Rescatan la solidaridad de la gente que recorre el laberinto con quienes se pierden el camino: «Hay mucho diálogo, mucha risa contagiosa y algunas cargadas también. No deja de ser un momento de alegría«.
Las ganas de proyectar no paran. La pareja sueña ahora con crear «un laberinto clásico» sin bifurcaciones; es decir un laberinto unidireccional. La locación será la misma donde estaba aquel antiguo mosquetal que terminó por inspirarlos.
El dato
10.000 pesos
cuesta la entrada al laberinto (8.500 pesos, por pago en efectivo).
Hay descuentos para jubilados y residentes.
El gran atractivo de la región
Una vez que uno traspasa el ingreso al laberinto, la imagen de los pasillos verde claro es llamativa. Pero también lo es la forma en que se perciben los sonidos. El canto de los pájaros se funden constantemente con las risas de los visitantes.
Un hombre pasa por un sector a paso rápido. Al rato, vuelve a circular por ese sector con cara de desorientado. Otras dos turistas que lo observan se miran cómplices y sonríen.
El público es de lo más variado. El laberinto recibe principalmente el llamado turismo de cercanía, de Neuquén, del Valle de Río Negro, Chubut y Santa Cruz. Tampoco faltan visitantes de Buenos Aires, Rosario, Córdoba y Uruguay. El público chileno, en cambio, va y viene de acuerdo a la conveniencia por el cambio.

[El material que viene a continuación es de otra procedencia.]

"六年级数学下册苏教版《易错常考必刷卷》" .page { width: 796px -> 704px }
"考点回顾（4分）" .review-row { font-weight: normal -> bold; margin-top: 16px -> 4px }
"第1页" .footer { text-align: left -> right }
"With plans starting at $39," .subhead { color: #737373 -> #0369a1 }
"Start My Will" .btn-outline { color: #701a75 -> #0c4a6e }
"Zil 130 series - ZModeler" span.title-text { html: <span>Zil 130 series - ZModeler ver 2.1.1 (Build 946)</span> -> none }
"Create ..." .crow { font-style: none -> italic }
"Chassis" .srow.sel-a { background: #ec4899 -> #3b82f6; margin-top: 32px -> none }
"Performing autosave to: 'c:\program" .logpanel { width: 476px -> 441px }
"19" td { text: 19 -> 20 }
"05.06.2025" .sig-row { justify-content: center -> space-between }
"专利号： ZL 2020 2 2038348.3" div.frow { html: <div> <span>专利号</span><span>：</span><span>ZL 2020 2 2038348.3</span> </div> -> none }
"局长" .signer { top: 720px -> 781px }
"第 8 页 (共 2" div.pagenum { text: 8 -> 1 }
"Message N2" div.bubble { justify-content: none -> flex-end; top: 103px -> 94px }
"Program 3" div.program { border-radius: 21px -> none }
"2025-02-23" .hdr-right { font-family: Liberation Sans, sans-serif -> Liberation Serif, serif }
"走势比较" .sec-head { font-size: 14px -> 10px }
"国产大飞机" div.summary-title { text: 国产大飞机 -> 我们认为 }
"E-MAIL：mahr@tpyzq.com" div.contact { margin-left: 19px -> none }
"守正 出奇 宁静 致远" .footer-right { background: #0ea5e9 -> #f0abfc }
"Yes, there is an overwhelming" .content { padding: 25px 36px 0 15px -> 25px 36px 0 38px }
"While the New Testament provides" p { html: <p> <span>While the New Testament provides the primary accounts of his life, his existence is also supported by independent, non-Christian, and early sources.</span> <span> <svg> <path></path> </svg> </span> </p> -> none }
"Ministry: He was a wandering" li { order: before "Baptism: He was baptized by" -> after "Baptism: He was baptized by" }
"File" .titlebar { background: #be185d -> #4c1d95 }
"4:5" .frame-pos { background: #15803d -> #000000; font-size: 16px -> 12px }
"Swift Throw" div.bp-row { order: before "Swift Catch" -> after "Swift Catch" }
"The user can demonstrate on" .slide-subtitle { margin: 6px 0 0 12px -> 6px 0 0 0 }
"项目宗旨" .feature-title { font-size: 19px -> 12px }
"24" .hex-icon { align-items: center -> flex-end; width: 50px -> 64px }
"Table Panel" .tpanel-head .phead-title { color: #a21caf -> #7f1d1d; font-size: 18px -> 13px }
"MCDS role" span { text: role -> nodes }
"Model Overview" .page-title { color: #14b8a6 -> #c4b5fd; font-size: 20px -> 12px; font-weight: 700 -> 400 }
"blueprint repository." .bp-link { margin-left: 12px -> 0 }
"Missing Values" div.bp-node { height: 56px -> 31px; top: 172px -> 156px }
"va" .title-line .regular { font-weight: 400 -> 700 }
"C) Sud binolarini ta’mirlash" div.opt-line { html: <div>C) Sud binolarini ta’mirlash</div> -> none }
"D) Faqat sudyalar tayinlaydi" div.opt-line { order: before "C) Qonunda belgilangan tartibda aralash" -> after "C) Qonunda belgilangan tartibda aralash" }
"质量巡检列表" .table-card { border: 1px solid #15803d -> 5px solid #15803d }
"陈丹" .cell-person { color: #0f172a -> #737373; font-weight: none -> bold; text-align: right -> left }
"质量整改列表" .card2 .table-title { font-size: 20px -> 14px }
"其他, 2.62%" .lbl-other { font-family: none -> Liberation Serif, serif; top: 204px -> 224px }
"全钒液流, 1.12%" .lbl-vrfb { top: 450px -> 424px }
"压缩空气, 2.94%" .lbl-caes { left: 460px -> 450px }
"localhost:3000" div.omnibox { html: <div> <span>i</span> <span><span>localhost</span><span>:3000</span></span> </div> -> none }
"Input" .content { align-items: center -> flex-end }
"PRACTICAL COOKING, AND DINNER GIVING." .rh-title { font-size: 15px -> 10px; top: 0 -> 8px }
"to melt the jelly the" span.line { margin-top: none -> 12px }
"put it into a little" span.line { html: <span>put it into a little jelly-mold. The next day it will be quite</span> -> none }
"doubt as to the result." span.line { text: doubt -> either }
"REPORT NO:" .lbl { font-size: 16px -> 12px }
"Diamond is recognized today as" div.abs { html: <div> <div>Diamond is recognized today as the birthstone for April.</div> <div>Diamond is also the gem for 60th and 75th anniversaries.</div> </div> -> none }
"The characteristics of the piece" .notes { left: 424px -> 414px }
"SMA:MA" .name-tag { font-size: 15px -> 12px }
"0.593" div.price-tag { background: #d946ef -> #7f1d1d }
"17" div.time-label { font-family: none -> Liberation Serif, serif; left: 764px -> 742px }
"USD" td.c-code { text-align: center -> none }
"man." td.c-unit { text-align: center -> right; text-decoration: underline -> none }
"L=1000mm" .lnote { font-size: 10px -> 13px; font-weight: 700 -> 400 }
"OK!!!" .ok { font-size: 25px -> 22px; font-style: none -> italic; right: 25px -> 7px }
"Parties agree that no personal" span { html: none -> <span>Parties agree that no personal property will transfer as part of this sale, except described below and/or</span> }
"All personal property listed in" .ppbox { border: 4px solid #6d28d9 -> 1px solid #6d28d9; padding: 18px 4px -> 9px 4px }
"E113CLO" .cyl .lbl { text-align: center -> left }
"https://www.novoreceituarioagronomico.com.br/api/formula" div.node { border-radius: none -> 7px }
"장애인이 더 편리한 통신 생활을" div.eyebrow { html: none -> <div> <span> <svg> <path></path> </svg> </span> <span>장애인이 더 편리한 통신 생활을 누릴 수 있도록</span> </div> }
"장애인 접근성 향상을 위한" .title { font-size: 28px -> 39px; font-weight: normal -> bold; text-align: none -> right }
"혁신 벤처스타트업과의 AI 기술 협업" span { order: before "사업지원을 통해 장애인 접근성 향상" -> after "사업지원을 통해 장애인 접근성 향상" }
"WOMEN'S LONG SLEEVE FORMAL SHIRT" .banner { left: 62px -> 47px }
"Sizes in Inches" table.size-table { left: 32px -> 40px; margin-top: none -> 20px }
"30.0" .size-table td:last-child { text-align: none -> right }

Silvana Romagnolli y Carolina Olivos, dos amigas de Buenos Aires, viajaron a Trevelín para conocer el campo de tulipanes, pero en el lugar conocieron sobre la existencia del laberinto y se propusieron visitarlo. «Es una maravilla, nos enteramos de casualidad por una turista colombiana que nos pasó el dato», contaron divertidas, mientras buscaban la salida.
Mercedes Villavicencio, de Neuquén, recorría los alrededores del predio, junto a su hija y su nieta. «Más allá de que es un juego, es una gran experiencia. Caminás y cuando volvés, te cambia la perspectiva. Con un poco de ayuda, salimos. Se cumplió el desafío», calificó la mujer.
El Laberinto Patagonia cuenta con una confitería que ofrece una variada carta de tortas, sandwichs y macarones. A unos pocos metros, GAL, una galería de arte propone «mapping inmersivo» con proyección «desde el piso, las paredes y el techo» sobre los cuatro elementos (aire, tierra, fuego y agua). La duración es de 18 minutos.
Por otro lado, desde hace dos temporadas, funciona en el predio un restaurante y sidrería.